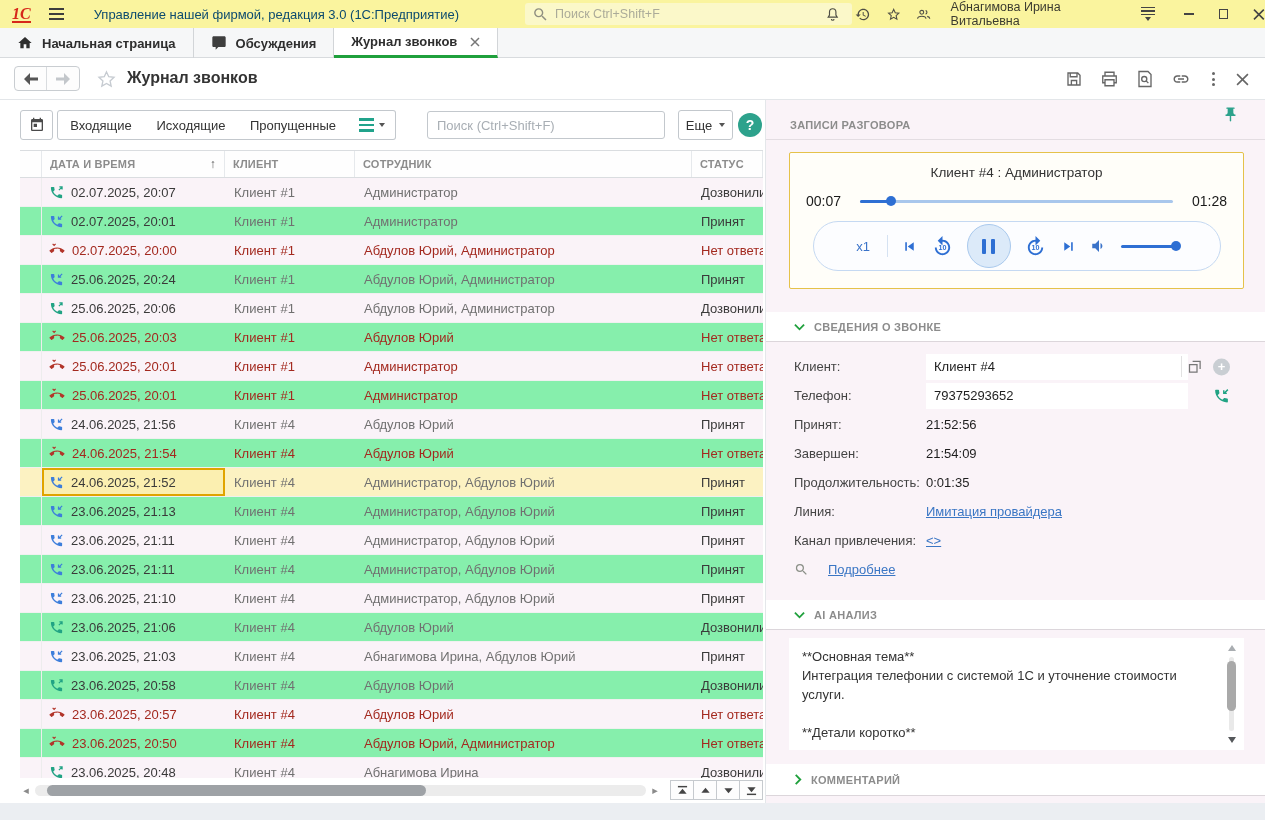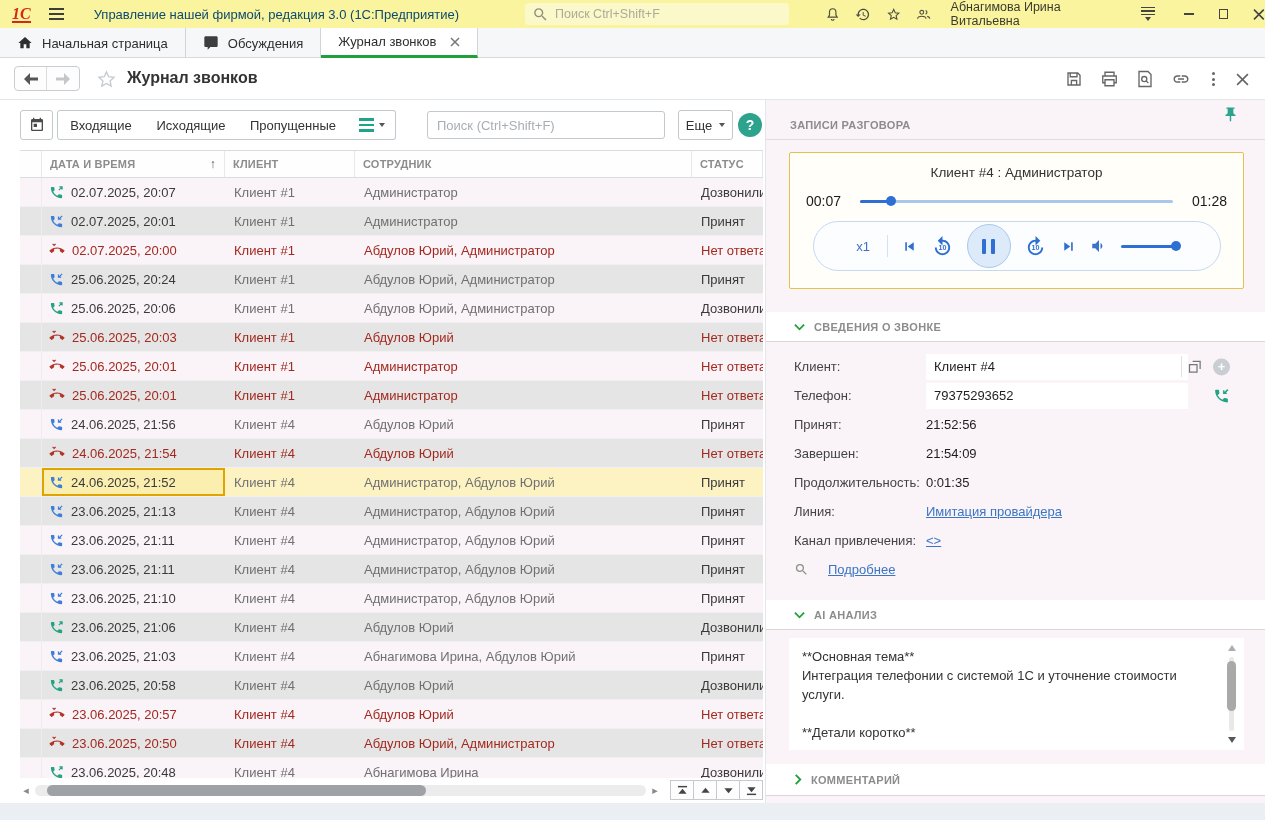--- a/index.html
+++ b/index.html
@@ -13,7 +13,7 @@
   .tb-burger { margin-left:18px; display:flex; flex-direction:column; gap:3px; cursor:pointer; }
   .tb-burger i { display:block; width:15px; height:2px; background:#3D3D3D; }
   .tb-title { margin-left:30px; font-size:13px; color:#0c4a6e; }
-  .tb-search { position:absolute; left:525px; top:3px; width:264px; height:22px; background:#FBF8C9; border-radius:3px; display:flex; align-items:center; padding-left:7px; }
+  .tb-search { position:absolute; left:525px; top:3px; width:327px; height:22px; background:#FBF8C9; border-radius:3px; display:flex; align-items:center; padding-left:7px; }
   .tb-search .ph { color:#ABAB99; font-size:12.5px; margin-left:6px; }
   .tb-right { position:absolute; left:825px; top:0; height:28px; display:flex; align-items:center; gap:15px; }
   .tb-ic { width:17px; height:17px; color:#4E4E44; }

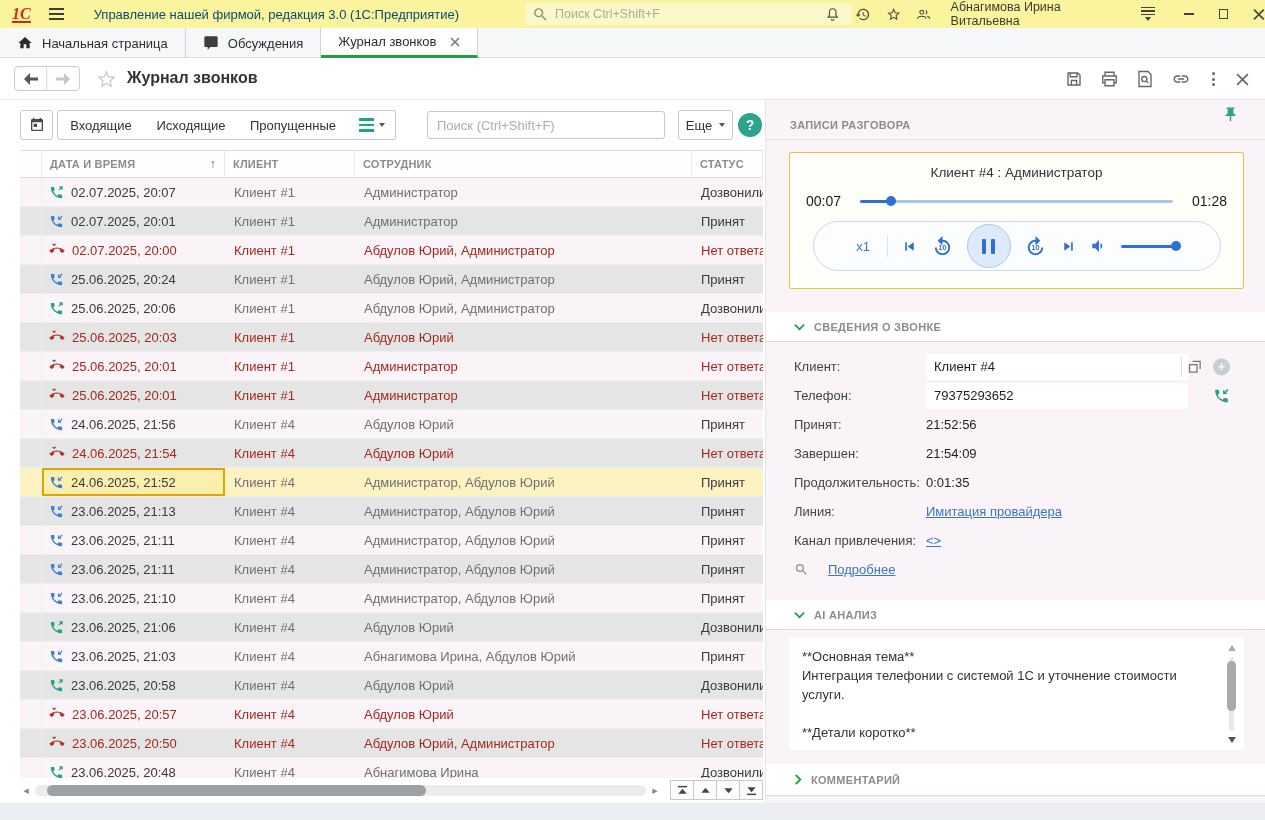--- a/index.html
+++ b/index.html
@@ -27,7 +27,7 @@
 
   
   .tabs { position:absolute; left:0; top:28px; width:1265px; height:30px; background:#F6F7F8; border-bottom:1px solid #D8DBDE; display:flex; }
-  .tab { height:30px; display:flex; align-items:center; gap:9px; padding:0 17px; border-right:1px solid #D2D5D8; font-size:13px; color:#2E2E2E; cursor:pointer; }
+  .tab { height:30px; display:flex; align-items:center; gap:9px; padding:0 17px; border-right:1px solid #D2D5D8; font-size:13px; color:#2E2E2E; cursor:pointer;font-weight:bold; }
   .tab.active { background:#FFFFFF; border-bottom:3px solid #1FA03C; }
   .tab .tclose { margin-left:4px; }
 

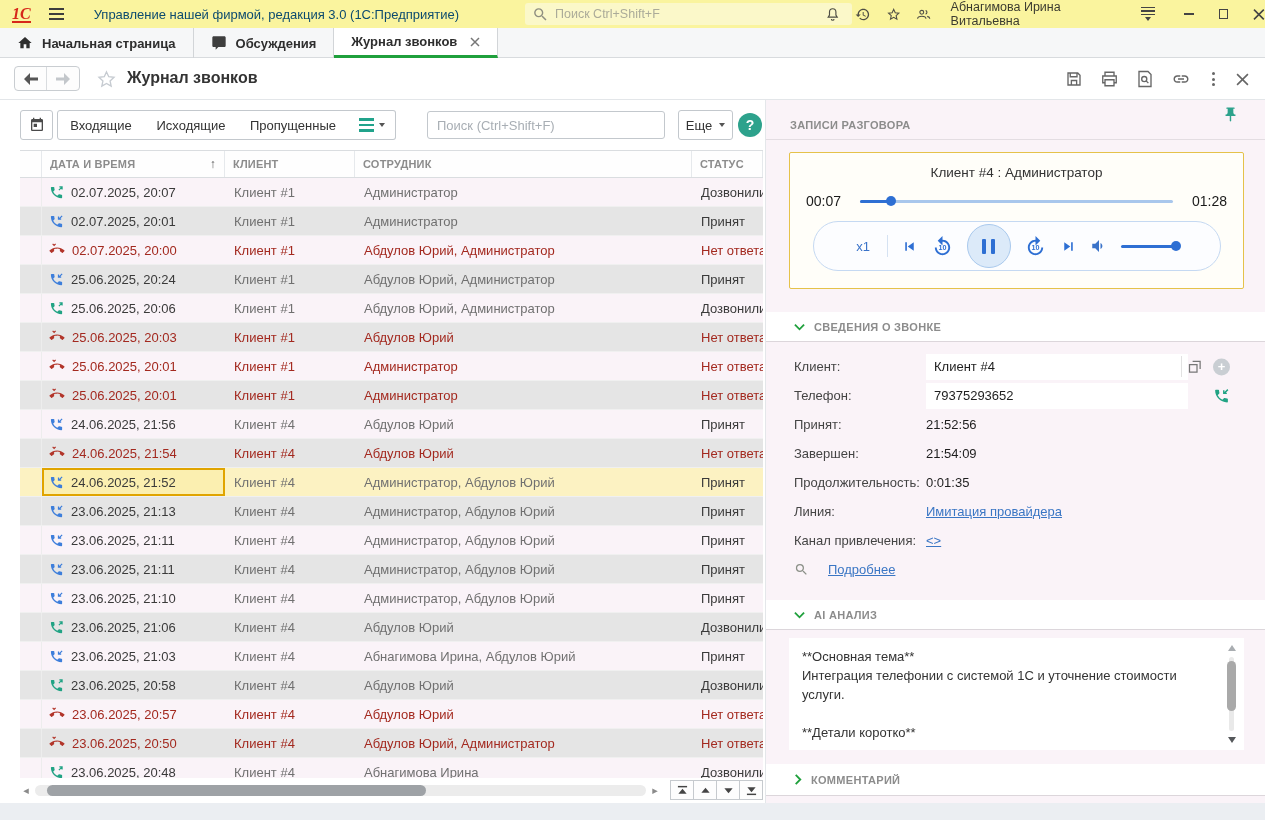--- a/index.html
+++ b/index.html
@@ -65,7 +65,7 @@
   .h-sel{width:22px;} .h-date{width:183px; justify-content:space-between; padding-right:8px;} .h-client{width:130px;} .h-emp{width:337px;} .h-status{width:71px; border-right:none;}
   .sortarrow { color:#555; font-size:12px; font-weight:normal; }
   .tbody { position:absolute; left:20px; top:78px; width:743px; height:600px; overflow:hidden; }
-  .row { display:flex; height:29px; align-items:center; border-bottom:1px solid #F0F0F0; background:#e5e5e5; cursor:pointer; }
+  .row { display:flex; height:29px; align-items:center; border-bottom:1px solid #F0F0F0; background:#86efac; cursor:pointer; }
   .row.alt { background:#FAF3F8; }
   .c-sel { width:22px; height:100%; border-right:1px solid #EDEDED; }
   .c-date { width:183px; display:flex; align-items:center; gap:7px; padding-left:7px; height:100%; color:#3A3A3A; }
────
[The problem] Only the lines above from the line containing "solid #F0F0F0; background:#86efac;" through the line containing "width:22px; height:100%; border-right:1px" should be retyped, exactly and with both ends included.

[Final answer]
+  .row { display:flex; height:29px; align-items:center; border-bottom:1px solid #F0F0F0; background:#86efac; cursor:pointer; }
   .row.alt { background:#FAF3F8; }
   .c-sel { width:22px; height:100%; border-right:1px solid #EDEDED; }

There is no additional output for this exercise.